(Front-end code change data)
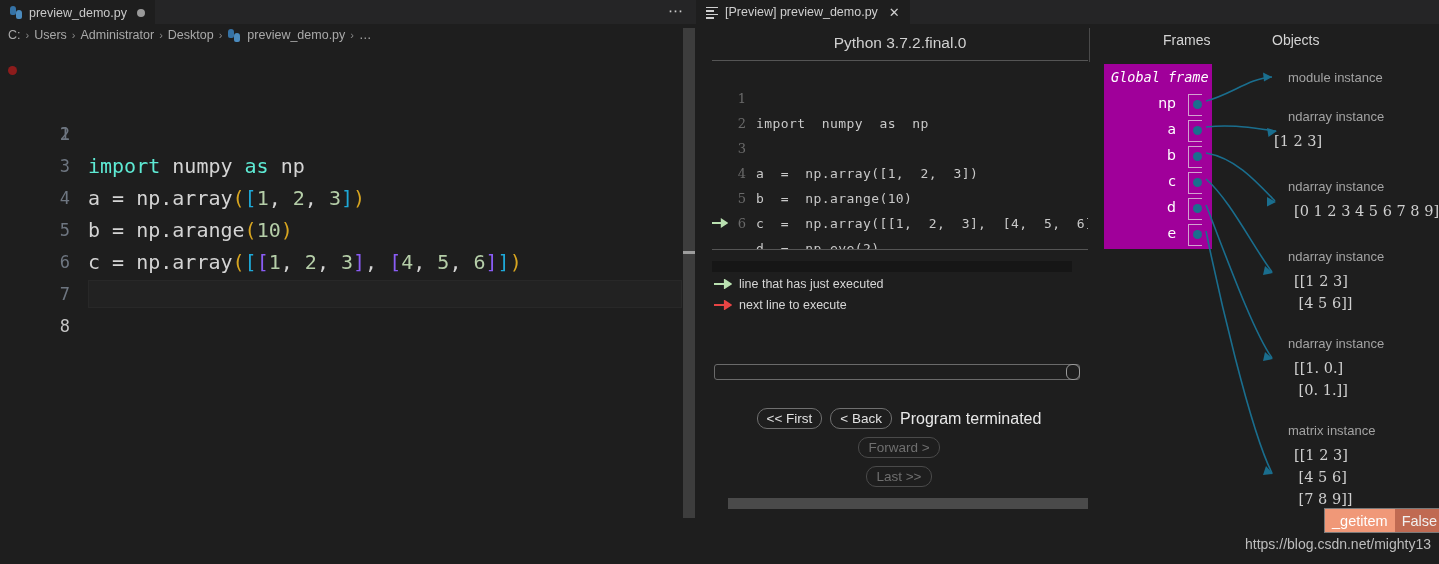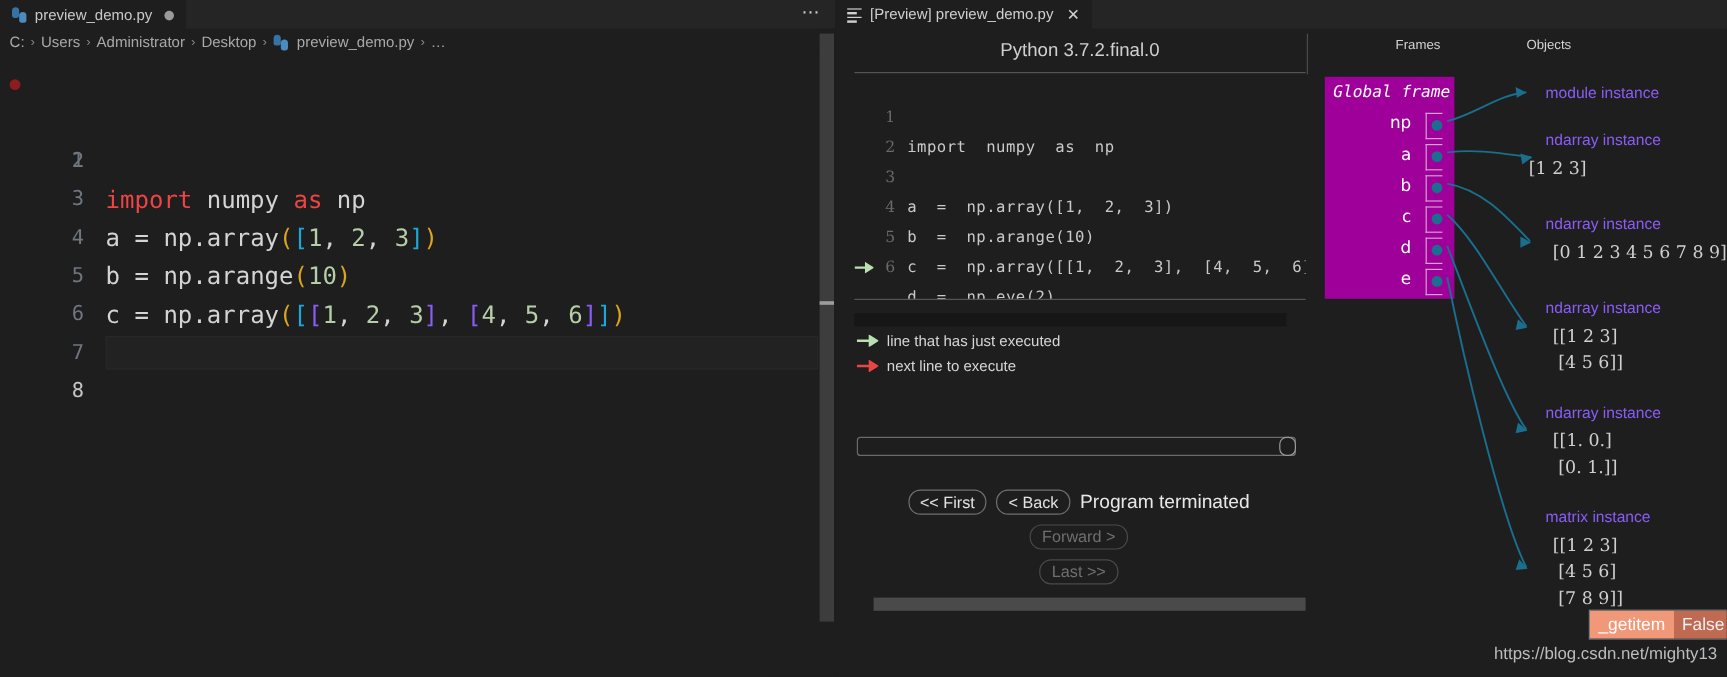"Frames" .col-head { font-size: 11px -> 14px }
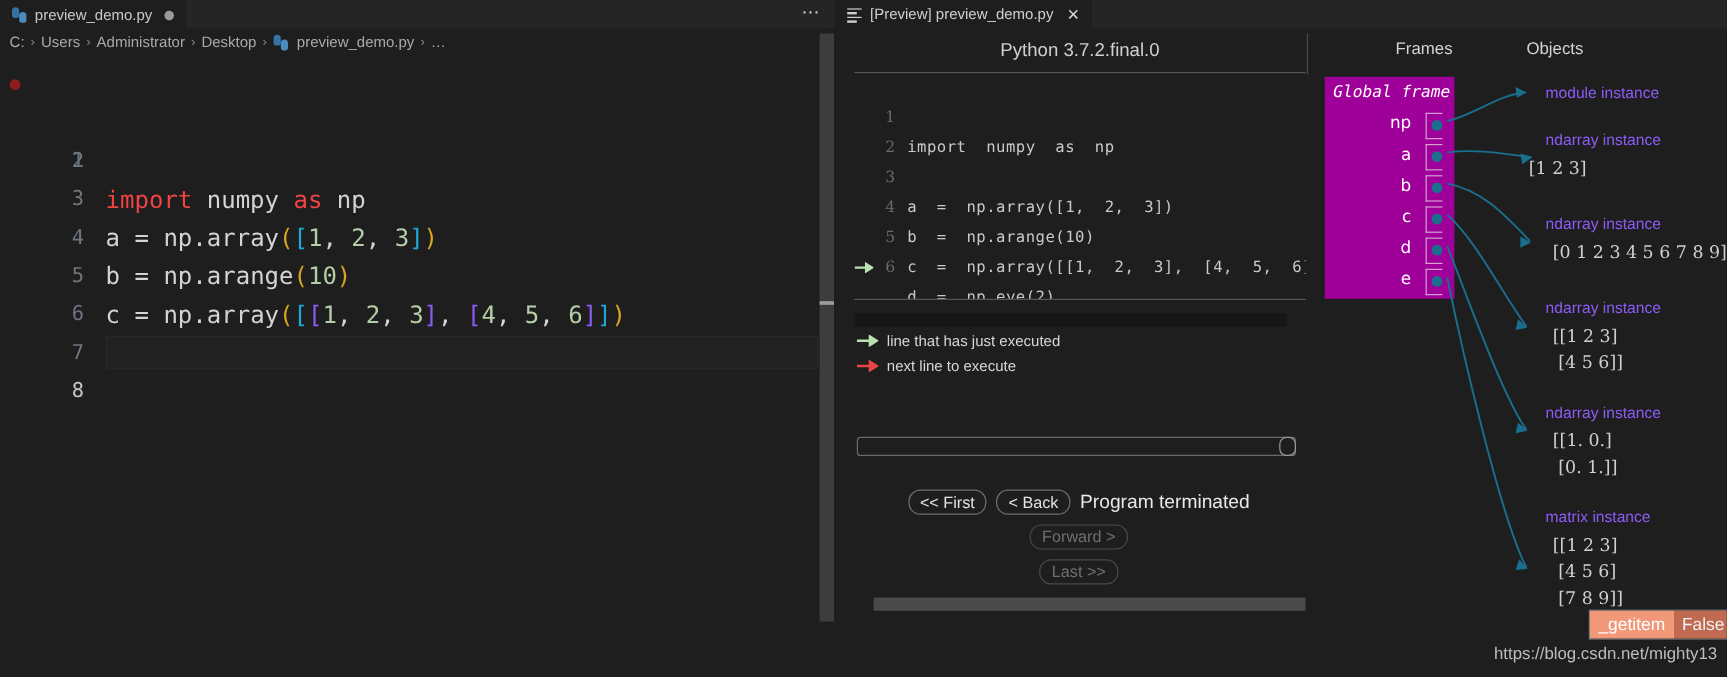"module instance" .obj-title { color: #8b5cf6 -> #a3a3a3 }
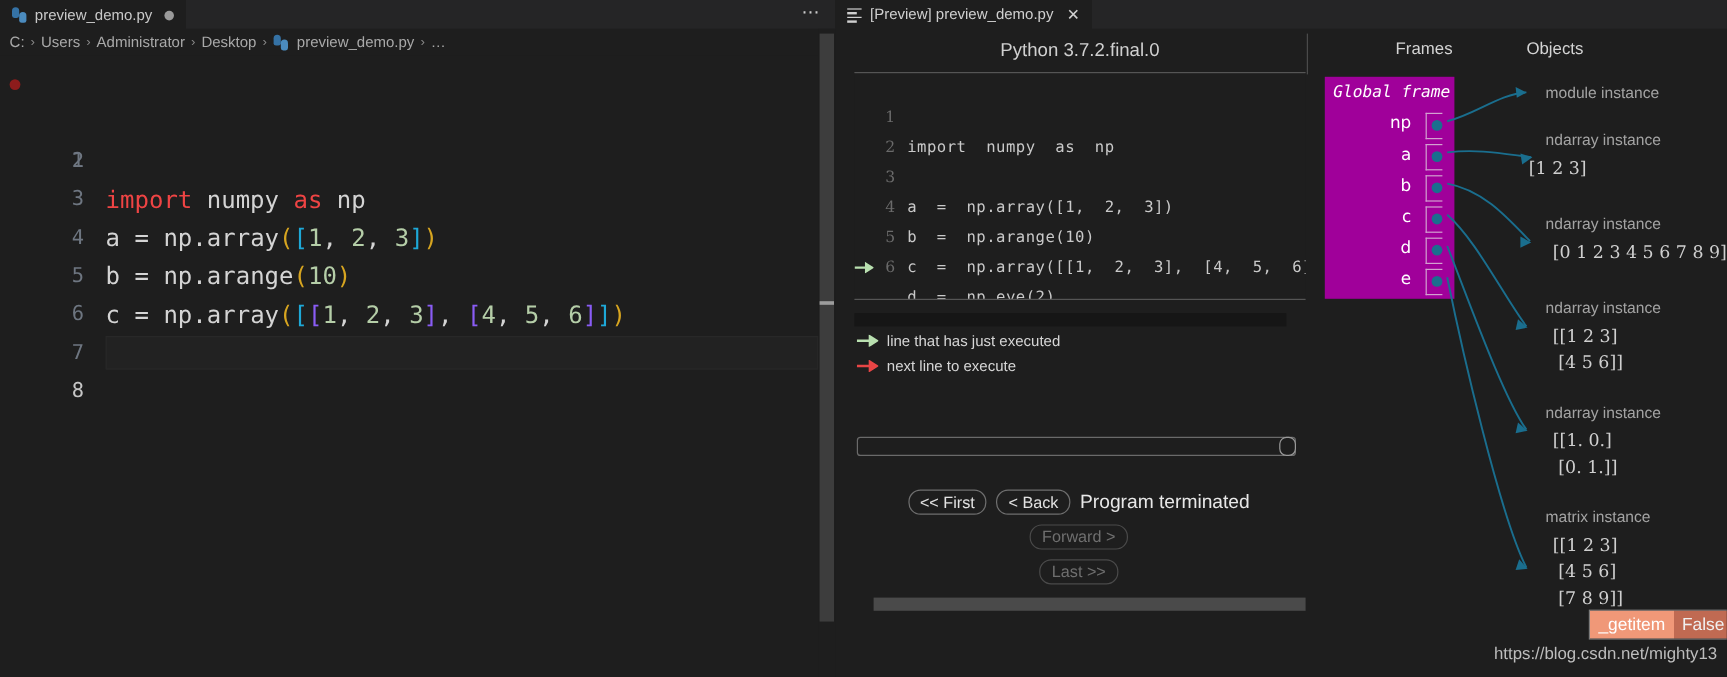"import" .k { color: #ef4444 -> #5eead4 }
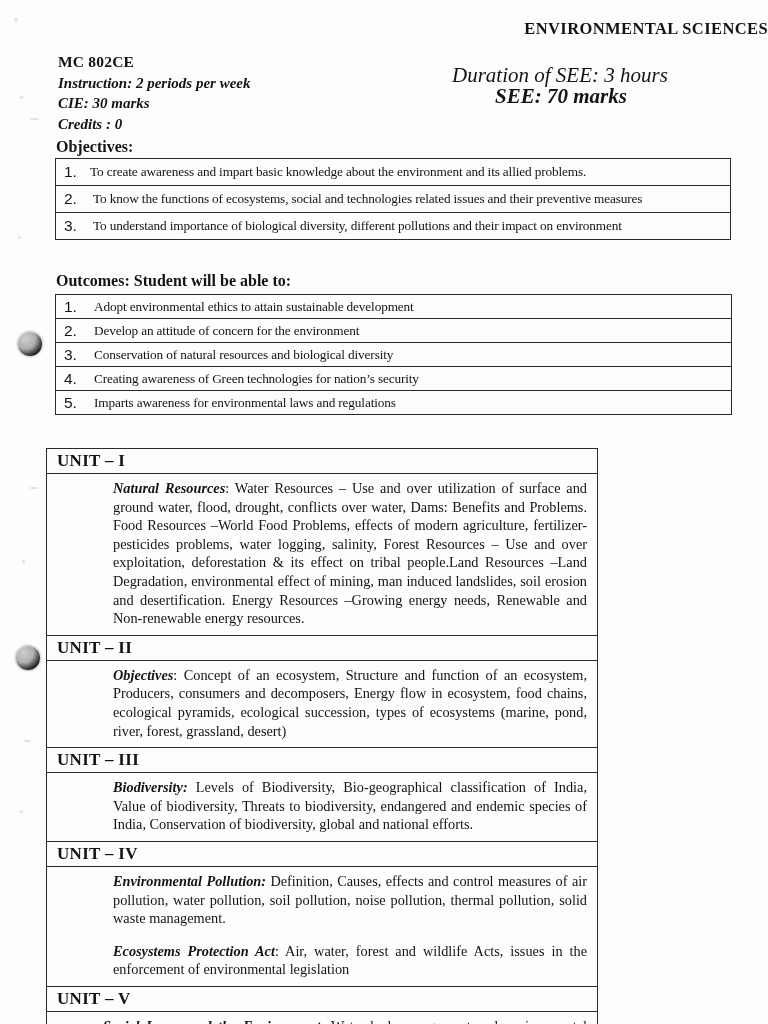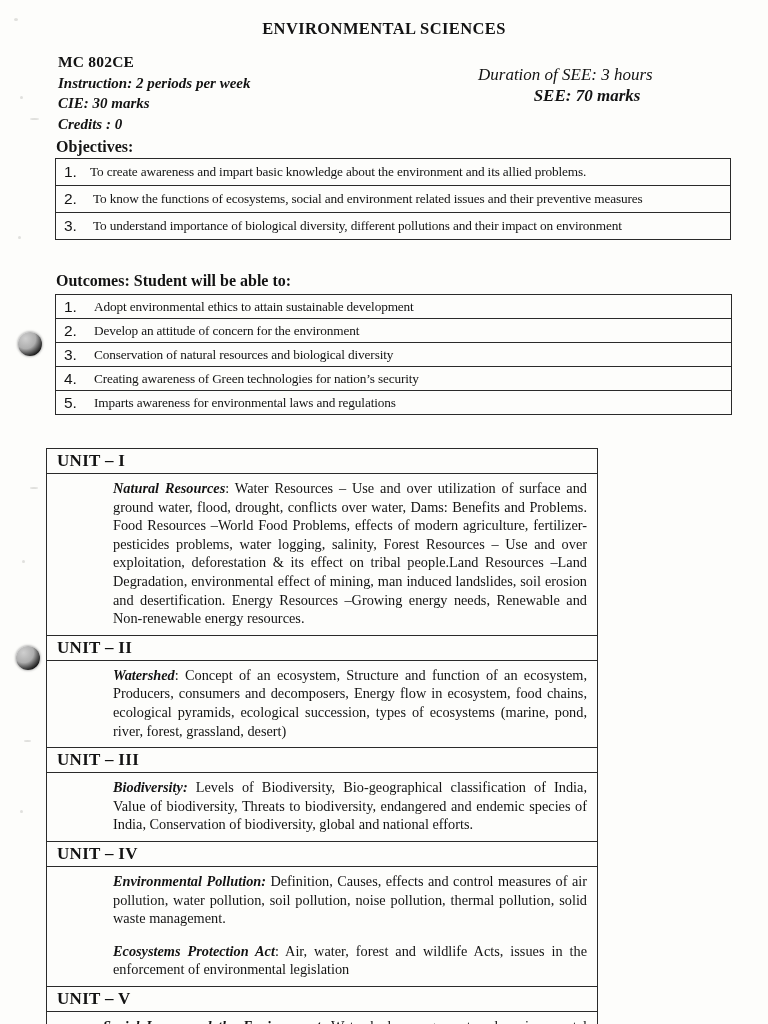"ENVIRONMENTAL SCIENCES" .doc-title { text-align: center -> right }
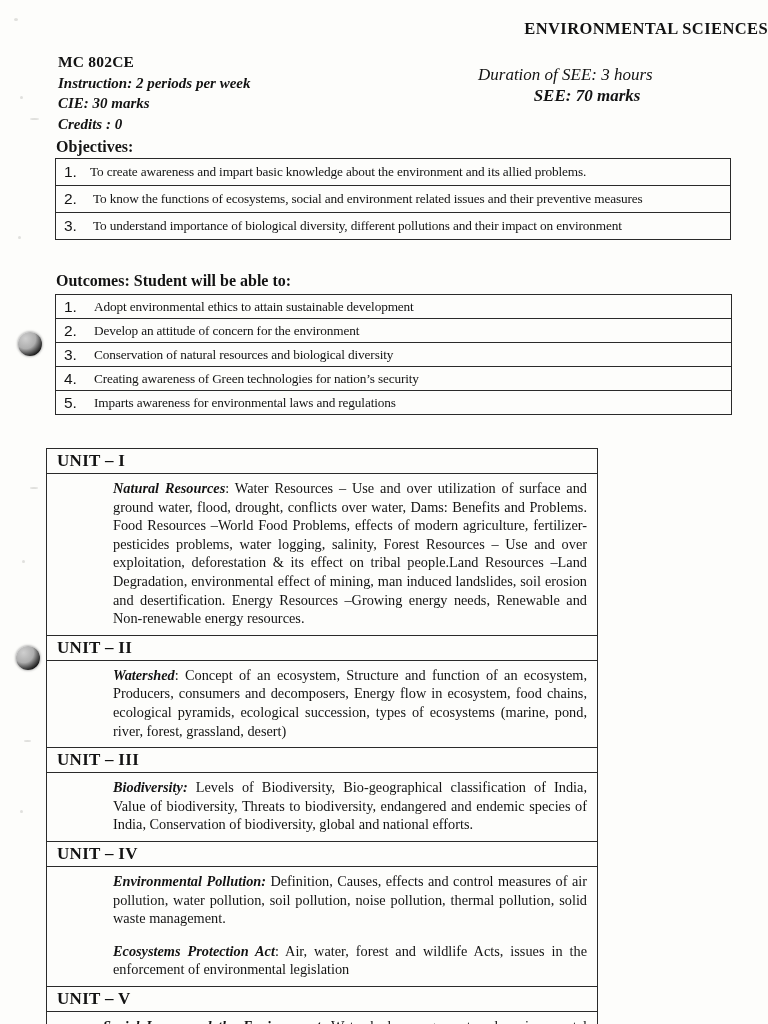"Duration of SEE: 3 hours" .meta-right { font-size: 17px -> 21px; left: 478px -> 452px }
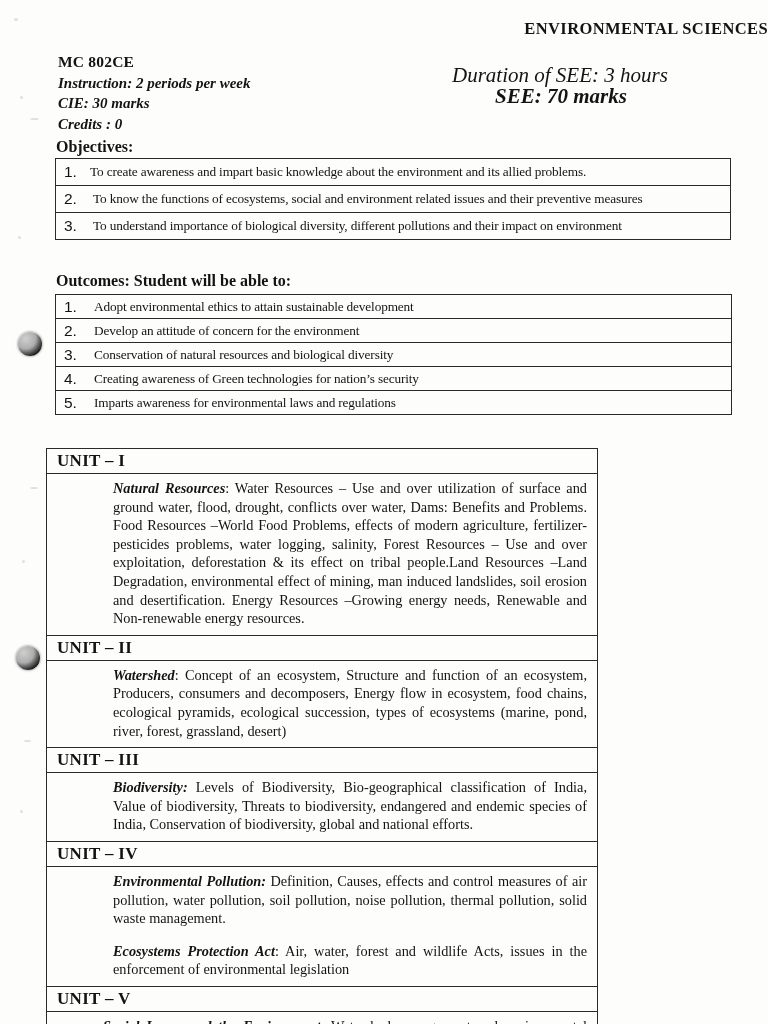"To know the functions of" div.list-text { text: environment -> technologies }
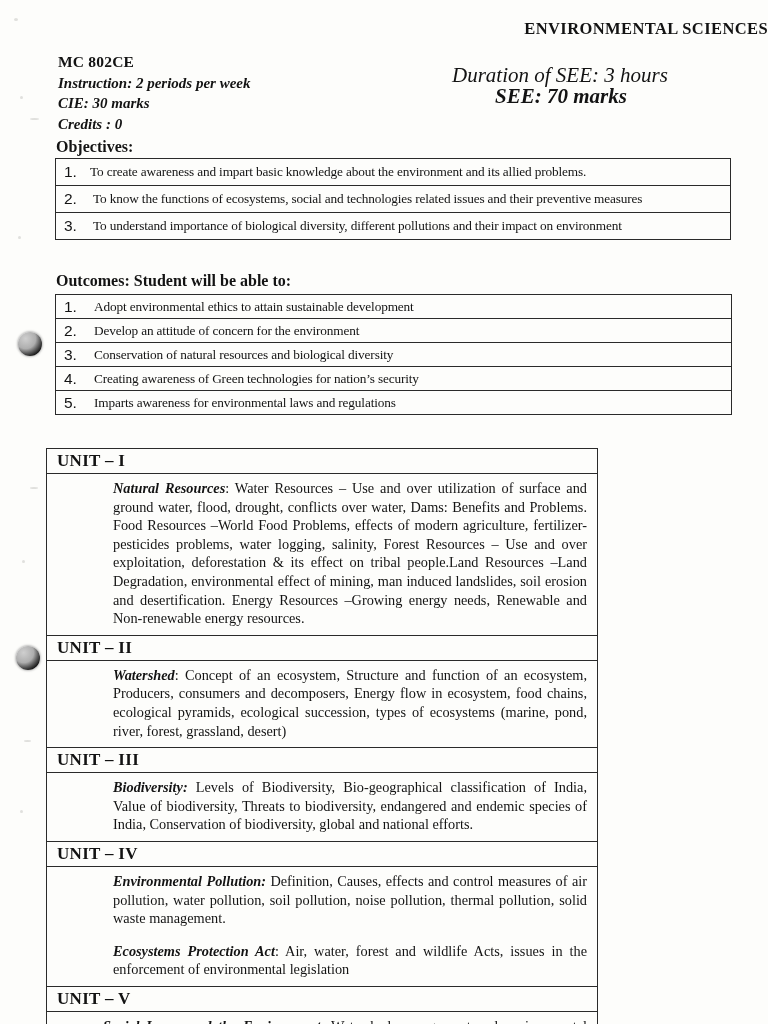"Watershed" span.lead { text: Watershed -> Objectives }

◆ PROBLEM TO SOLVE
Your answer must consist only of the lines from the one containing "know the functions" through the end of the entries, restated word for word, with no pictures.

◆ FINAL ANSWER
"To know the functions of" div.list-text { text: environment -> technologies }
"Watershed" span.lead { text: Watershed -> Objectives }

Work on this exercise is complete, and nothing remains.